EXERCISE INSTRUCTIONS:
Only some lines are wanted. Transcribe, exactly, the lines below from the line with "[65,83,153,100] Recurrect ->" up to and including the line with "(484, 471) none".

AVAILABLE RECORDS:
----------------

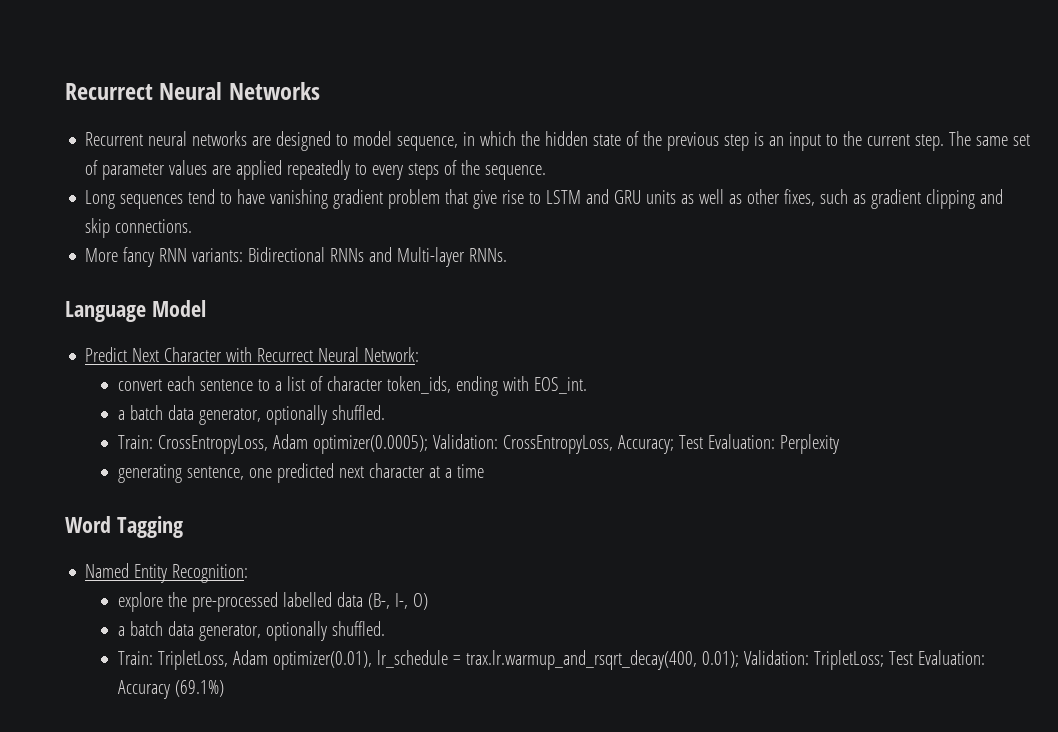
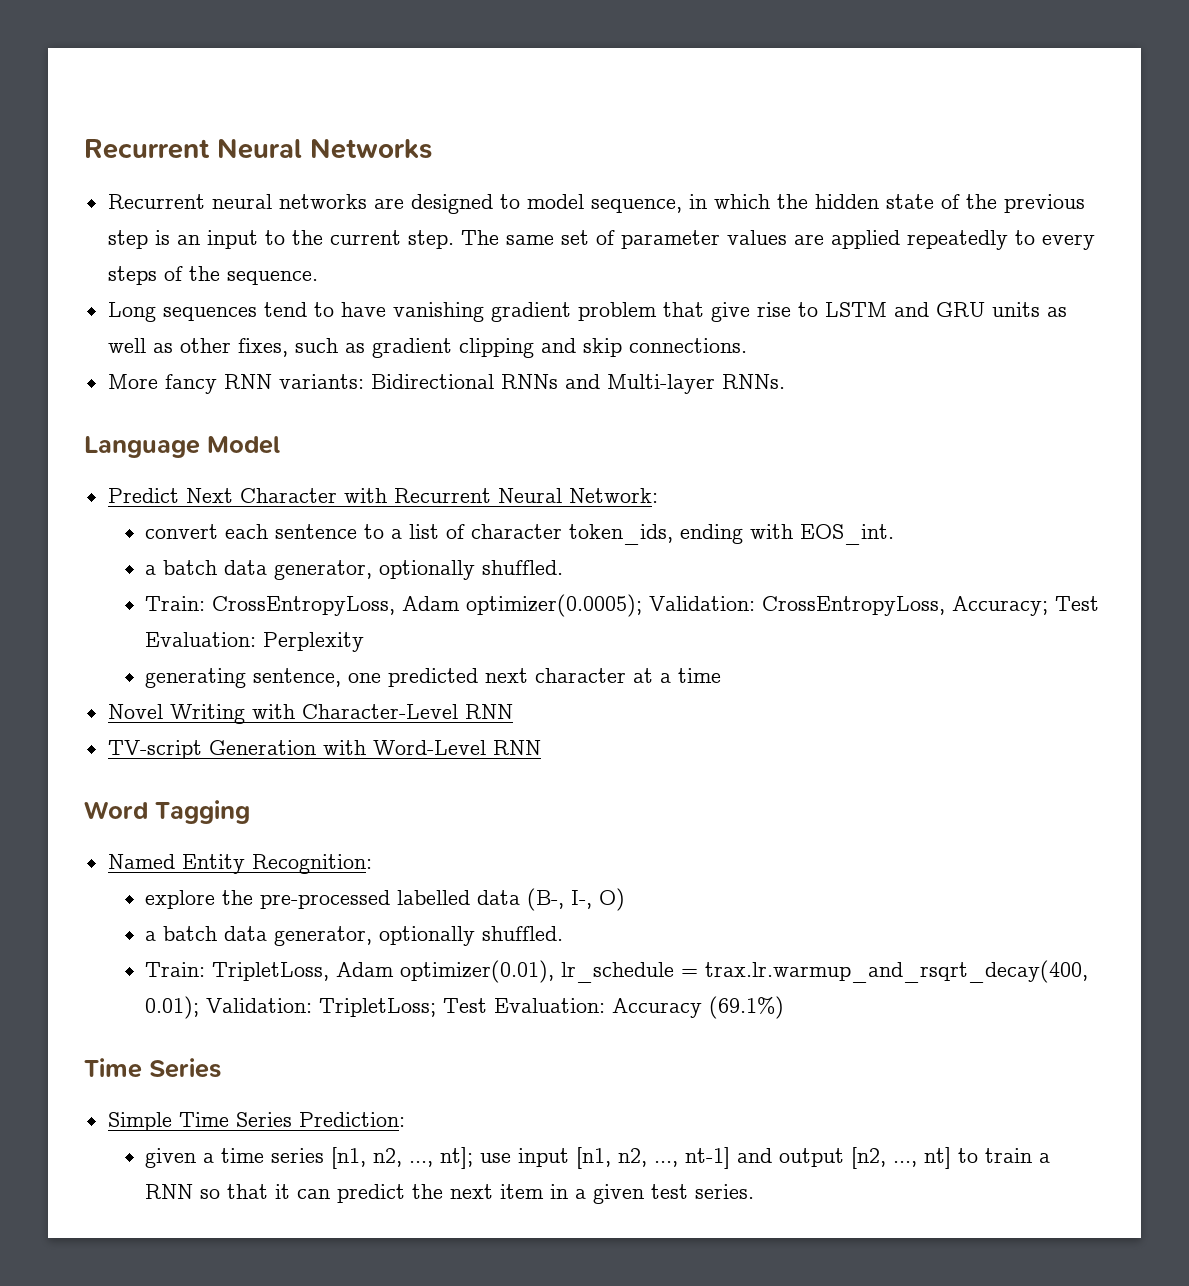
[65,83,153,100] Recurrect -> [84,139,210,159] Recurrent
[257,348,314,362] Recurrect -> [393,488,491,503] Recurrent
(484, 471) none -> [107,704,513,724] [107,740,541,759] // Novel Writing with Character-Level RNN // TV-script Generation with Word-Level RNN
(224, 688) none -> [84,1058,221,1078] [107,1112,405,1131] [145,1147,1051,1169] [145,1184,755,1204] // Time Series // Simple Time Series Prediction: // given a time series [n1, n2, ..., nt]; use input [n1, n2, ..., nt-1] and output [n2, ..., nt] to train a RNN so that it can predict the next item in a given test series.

----------------

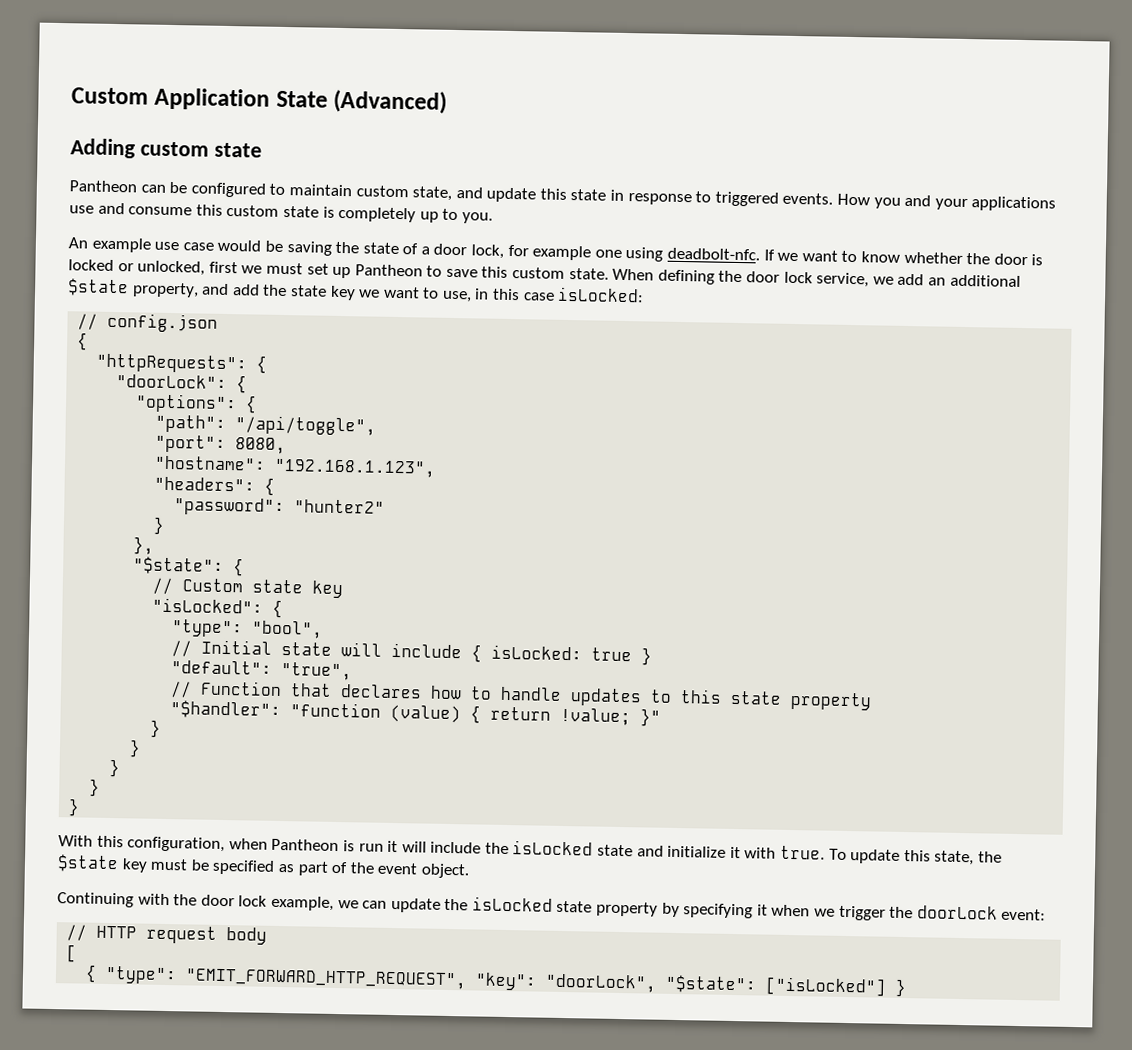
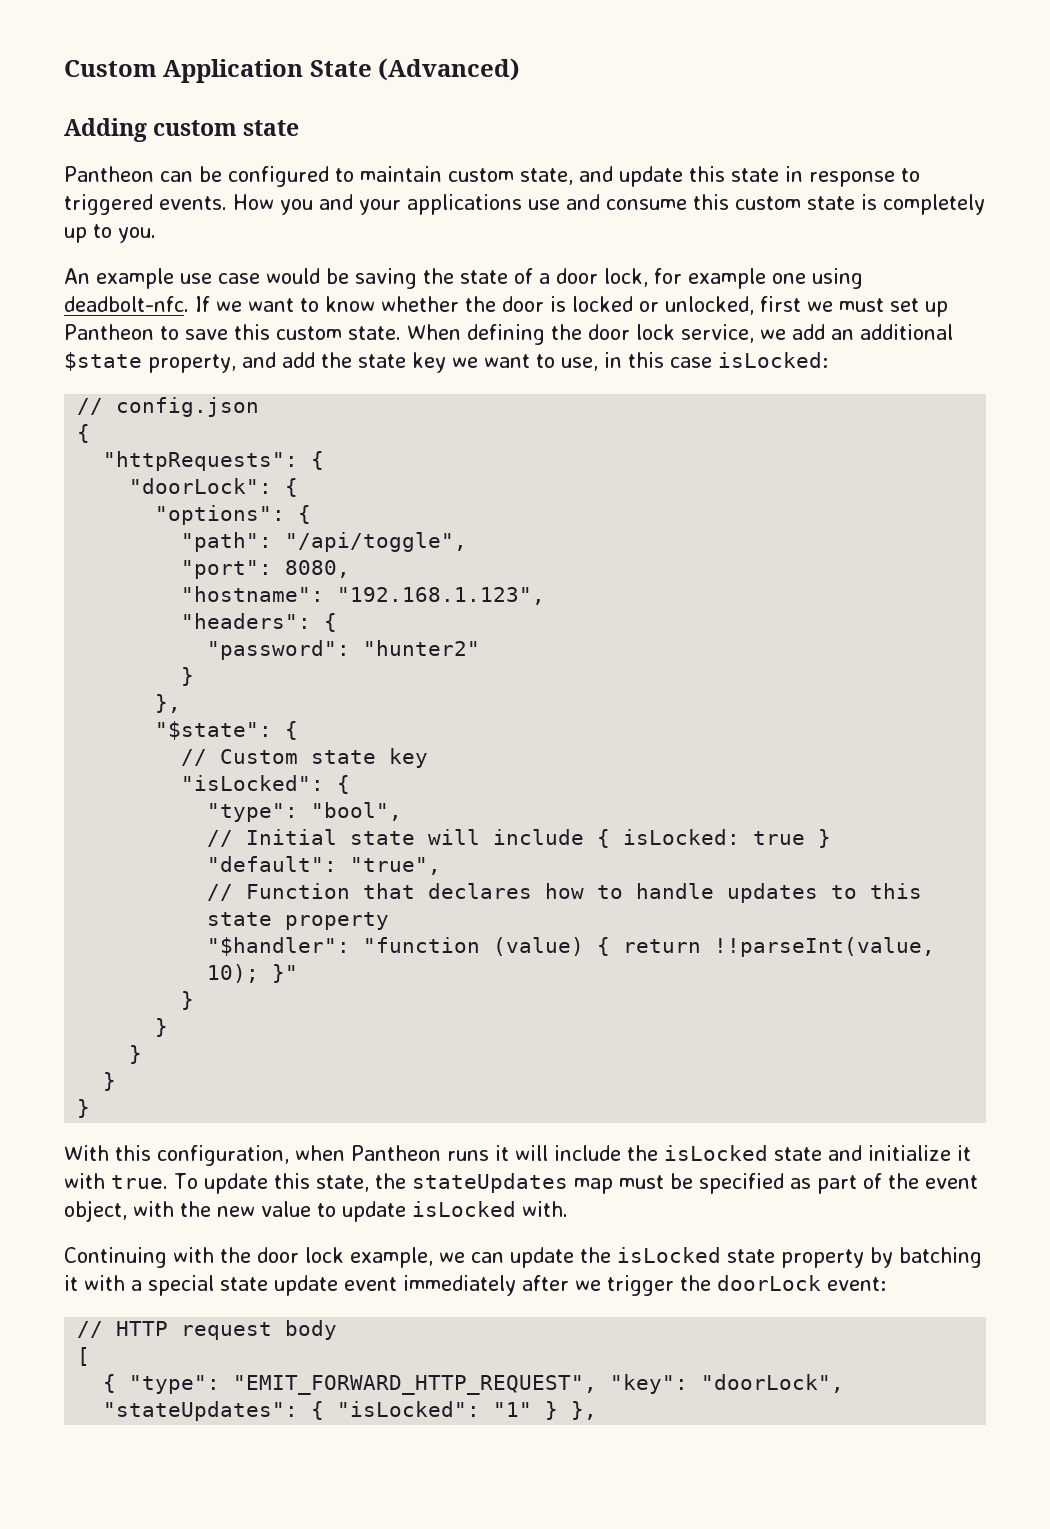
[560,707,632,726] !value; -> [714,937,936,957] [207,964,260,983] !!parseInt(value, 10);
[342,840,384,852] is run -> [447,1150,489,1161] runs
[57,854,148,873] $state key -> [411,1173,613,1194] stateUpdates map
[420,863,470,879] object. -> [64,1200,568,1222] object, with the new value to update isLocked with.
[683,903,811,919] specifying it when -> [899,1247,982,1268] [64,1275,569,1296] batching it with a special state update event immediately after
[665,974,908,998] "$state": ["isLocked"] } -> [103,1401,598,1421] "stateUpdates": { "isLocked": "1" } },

----------------

SOLUTION TO THE EXERCISE:
[65,83,153,100] Recurrect -> [84,139,210,159] Recurrent
[257,348,314,362] Recurrect -> [393,488,491,503] Recurrent
(484, 471) none -> [107,704,513,724] [107,740,541,759] // Novel Writing with Character-Level RNN // TV-script Generation with Word-Level RNN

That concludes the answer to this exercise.